Malcolm Penn, chief analyst with Future Horizons, forecast a 22 percent year-on-year market decline in 2023. With a quarter-on-quarter decline of 8.3 percent arriving in August the situation appears to already be worse than Penn’s “bear” forecast.
Three-month average of chip sales by geographic region for August and July 2022. Source: SIA/WSTS.
The Chinese and Asia-Pacific regions, with their close coupling to consumer electronics, are driving the market down initial. China’s chip market is now 10 percent smaller than it was a year ago. Asia-Pacific also tipped into annual contraction in August. The America’s and Japan regions are still showing growth but it is rapidly diminishing following where Asia leads.
Americas region chip market growth was phenomenally strong at 40 percent annual growth and has fallen to 11.5 percent. Japan’s market has fallen from 16.1 percent annual growth in June to 7.8 percent in August.

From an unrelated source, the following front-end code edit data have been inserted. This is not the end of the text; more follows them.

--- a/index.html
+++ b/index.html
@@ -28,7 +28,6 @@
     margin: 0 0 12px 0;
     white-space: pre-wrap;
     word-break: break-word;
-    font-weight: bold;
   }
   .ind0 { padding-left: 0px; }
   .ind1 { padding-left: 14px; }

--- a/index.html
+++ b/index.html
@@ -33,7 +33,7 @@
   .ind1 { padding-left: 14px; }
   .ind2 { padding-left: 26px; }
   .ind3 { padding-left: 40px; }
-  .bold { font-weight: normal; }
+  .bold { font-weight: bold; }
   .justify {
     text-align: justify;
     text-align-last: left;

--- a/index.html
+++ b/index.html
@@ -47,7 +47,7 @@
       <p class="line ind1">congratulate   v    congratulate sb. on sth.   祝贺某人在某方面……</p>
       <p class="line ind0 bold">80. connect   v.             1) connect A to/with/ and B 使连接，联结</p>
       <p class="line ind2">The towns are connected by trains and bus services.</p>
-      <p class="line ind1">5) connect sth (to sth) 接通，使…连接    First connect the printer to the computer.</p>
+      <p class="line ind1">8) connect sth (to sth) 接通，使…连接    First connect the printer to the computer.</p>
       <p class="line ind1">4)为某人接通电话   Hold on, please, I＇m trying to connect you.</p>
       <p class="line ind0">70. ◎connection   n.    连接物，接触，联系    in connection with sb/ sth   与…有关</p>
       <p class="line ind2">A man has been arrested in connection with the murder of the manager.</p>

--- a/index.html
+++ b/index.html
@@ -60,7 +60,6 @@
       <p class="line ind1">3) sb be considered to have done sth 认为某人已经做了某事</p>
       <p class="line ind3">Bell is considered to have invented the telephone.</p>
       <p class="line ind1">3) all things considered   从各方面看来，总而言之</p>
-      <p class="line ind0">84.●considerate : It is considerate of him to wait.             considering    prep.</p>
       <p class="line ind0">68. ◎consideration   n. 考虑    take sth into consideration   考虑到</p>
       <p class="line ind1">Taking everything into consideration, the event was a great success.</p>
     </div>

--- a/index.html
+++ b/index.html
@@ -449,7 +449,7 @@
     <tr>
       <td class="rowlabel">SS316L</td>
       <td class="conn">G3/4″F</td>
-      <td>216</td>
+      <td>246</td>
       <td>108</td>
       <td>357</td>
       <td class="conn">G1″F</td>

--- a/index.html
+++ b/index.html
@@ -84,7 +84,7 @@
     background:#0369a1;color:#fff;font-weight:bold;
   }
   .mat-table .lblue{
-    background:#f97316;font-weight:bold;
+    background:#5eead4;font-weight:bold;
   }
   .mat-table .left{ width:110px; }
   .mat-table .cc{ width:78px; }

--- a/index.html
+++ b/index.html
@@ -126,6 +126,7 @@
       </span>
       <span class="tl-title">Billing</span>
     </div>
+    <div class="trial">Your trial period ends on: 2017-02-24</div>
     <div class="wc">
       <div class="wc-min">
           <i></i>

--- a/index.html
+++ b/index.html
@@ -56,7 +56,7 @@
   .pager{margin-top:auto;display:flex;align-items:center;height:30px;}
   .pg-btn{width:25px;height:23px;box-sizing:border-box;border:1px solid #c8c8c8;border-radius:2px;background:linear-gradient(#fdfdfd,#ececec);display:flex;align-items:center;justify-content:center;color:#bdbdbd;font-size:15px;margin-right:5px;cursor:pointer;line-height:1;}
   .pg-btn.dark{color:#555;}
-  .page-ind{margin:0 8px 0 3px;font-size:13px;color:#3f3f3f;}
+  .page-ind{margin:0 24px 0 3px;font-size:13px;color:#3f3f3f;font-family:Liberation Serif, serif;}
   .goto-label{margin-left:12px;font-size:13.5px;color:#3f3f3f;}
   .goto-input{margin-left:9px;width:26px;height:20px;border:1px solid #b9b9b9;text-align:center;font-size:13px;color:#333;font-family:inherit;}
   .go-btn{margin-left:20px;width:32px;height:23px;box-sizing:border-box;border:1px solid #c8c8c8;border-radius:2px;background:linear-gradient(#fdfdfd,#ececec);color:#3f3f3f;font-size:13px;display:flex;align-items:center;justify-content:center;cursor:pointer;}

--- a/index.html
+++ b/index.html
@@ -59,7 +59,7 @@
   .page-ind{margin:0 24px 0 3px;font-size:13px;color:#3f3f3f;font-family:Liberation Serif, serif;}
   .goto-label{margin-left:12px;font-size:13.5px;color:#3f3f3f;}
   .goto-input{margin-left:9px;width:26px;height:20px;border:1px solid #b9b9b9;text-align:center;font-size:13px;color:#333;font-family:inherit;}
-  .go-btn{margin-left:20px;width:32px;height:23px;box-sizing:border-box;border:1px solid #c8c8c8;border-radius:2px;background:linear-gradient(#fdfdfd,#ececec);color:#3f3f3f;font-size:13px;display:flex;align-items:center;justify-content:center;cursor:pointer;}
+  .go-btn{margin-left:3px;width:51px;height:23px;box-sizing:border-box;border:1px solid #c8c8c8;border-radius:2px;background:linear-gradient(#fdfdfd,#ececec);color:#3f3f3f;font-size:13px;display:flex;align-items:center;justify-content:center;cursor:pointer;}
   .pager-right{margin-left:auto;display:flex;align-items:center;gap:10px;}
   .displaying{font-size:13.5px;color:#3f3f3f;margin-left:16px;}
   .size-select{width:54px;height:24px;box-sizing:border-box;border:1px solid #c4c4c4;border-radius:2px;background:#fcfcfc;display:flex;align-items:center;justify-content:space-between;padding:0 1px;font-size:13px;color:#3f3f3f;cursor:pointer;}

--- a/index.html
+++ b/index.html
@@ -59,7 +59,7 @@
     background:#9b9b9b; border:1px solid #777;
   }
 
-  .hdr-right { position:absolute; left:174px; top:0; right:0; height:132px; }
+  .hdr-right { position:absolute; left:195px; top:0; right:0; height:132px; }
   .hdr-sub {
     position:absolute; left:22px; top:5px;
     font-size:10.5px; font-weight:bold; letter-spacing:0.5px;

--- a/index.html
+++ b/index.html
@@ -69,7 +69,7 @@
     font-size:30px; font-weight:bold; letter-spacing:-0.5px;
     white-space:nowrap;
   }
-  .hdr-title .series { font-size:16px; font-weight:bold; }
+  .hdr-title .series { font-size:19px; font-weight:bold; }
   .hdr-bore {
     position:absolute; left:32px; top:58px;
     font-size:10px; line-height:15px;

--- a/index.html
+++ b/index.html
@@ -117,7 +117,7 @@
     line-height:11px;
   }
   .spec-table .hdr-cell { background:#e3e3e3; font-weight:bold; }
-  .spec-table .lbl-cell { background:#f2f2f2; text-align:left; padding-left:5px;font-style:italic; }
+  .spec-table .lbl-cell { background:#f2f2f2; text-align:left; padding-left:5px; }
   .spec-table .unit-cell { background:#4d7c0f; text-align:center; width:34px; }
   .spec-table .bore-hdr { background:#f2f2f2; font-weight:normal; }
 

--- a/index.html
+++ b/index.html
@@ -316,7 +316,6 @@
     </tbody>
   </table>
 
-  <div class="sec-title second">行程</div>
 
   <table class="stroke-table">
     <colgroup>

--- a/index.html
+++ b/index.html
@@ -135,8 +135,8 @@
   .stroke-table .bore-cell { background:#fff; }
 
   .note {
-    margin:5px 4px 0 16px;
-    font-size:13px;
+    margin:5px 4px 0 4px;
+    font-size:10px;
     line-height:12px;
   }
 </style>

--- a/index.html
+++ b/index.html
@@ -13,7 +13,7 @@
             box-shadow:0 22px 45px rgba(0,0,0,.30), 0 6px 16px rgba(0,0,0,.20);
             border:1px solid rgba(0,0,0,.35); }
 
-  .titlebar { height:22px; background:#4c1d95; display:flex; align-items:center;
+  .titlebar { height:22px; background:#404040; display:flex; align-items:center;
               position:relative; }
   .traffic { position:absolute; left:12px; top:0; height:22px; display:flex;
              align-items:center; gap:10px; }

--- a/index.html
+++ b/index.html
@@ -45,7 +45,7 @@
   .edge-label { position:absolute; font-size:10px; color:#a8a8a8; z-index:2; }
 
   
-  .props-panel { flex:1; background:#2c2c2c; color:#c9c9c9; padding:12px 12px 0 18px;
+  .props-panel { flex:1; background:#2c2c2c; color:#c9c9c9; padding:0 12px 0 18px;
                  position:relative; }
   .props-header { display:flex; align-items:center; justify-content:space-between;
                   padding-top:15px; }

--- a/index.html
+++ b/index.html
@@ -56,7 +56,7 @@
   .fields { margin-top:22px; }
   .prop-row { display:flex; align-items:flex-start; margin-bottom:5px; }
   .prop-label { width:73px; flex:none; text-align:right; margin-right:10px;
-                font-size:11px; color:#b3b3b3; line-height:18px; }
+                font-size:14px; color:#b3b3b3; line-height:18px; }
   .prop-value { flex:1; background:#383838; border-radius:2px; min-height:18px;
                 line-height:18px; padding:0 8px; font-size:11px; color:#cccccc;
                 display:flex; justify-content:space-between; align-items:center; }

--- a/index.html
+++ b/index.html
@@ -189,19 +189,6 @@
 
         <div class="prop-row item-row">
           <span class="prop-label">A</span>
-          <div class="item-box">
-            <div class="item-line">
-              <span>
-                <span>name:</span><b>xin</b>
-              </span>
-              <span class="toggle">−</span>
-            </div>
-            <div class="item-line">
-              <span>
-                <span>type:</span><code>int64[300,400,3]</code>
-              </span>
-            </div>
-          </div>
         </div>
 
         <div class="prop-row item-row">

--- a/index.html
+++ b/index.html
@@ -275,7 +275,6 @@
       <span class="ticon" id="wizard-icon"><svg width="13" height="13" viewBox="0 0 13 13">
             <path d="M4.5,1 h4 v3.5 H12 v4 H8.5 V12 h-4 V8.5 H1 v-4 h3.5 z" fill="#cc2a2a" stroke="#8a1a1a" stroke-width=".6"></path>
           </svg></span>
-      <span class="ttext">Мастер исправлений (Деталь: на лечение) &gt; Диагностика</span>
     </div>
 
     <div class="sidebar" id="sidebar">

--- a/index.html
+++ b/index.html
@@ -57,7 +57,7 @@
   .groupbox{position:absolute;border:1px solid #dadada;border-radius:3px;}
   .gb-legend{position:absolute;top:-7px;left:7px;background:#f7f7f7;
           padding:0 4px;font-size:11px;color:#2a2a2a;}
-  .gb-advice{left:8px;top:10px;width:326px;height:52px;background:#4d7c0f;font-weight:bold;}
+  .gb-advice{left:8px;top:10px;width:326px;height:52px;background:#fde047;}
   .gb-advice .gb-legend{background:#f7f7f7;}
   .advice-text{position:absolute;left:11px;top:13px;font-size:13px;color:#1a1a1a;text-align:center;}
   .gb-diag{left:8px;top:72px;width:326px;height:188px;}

This leaves the almost unprecedented situation of the European region leading growth with 14.9 percent.
“Global semiconductor sales growth has stalled in recent months, and month-to-month sales decreased in August by the largest percentage since February 2019,” said John Neuffer, CEO of the SIA, in a statement.
Monthly data is given by the SIA as a three-month average although the source of the data, World Semiconductor Trade Statistics, tracks monthly data. The SIA and other regional semiconductor industry bodies opt to use averaged data because it evens out the actual data that typically shows troughs at the beginnings of quarters and peaks at the ends of quarters.